Sarcomas are a heterogeneous group of tumors that account for about 200,000 cancers worldwide each year (∼1% of all human malignant tumors) and represent 15% of all pediatric malignant tumors. They comprise over fifty subtypes that can broadly be classified into bone and soft-tissue sarcomas. The vast majority of sarcomas fall into the soft-tissue group, primarily connective tissues such as muscle (smooth and skeletal), fat, and blood vessels. Bone sarcomas represent only about 20% of all diagnosed sarcomas. It is estimated that over 50% of human tumors have a TP53 mutation and over 80% of tumors have dysfunctional p53 signaling. Topoisomerase II (TOPO II) is the target for many chemotherapeutic agents. TOPO II increases at the end of the S to G2 phase and pushes the cancer cell through cell division.

In this study, 84 clinical sarcomas were evaluated from the IU Medical Center clinical case files. Some were metastatic lung lesions while others were from the primary tumor. These were Liposarcoma, Leiomyosarcoma, Fibrosarcoma, Malignant Fibrous Histiosarcoma(MFH), Synovial Sarcoma, Osteosarcoma, and Ewings. Paraffin-embedded tissue blocks were obtain from Indiana University Simon Cancer Center Tissue Procurement and Indiana University Health Pathology Laboratory under approved IRB protocols. The tumors were fixed in 10% neutral buffered formalin (NBF), processed into a paraffin block, microtomed, and stained with H&E. Immunostains with both TOPOII and P53 were performed using used the DAKO platform with the LSAB2 system. Both primary antibodies were from DAKO. The slides were scanned using Aperio Imaging System was performed using the positive-pixel algorithm in Image Scope.

The results showed that the primary tumors expressed a lower level of TOPO II and P53 in the primary tumor and a higher expression in the metastatic lung lesions in the majority of the sarcomas. However, in the subgroups MFH and Fibrosarcomas were higher in the primary tumor compared to metastatic lesions. The Aperio imaging results showed that the primary tumors were 5.238% positive for TOPO II and 2.4818% positive for P53 on average compared to the metastatic lung lesions with 9.64% positive for TOPO II and 4.5692% positive for P53. In conclusion the metastatic tumors of both biomarkers were increased in the lung. The conclusion suggests that TOPOII is overexpressed and driving cell division while a mutant P53 is dysfunctional and does not prevent tumor cell from going into the cell cycle. The results are consistent with previous studies showing that the metastatic lesions are in a state of cell cycling due to increased drug resistance.
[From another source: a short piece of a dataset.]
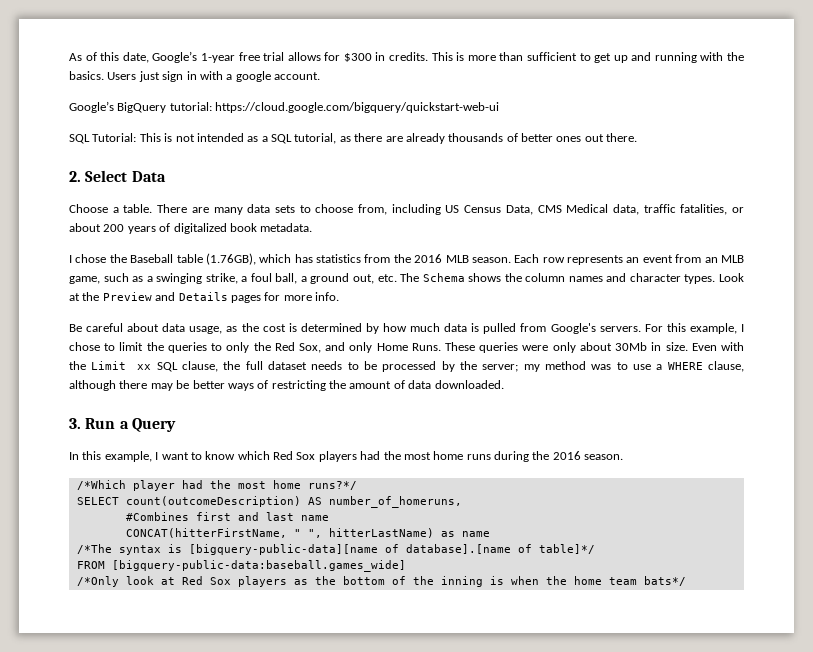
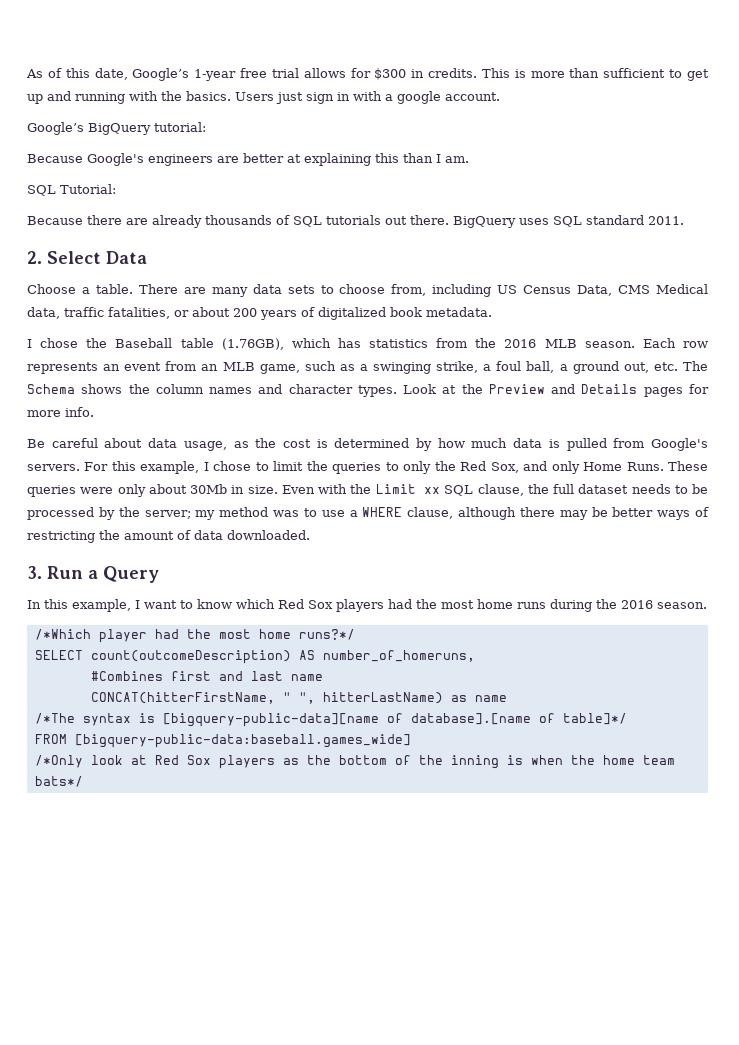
[215,102,500,113] [69,133,351,144] https://cloud.google.com/bigquery/quickstart-web-ui // SQL Tutorial: This is not intended as a SQL tutorial, as -> [27,153,469,166] [27,184,116,196] [27,216,83,225] // Because Google's engineers are better at explaining this than I am. // SQL Tutorial: // Because
[521,133,582,142] better ones -> [293,215,381,227] SQL tutorials
(638, 137) none -> [453,215,684,228] BigQuery uses SQL standard 2011.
Citation Format: Margaret Strack, George Sandusky, Daniel Rushing. Digital whole slide quantitative image analysis of TOPO II and P53 in sarcomas evaluating both primary and lung metastatic tumors. [abstract]. In: Proceedings of the 107th Annual Meeting of the American Association for Cancer Research; 2016 Apr 16-20; New Orleans, LA. Philadelphia (PA): AACR; Cancer Res 2016;76(14 Suppl):Abstract nr 2258.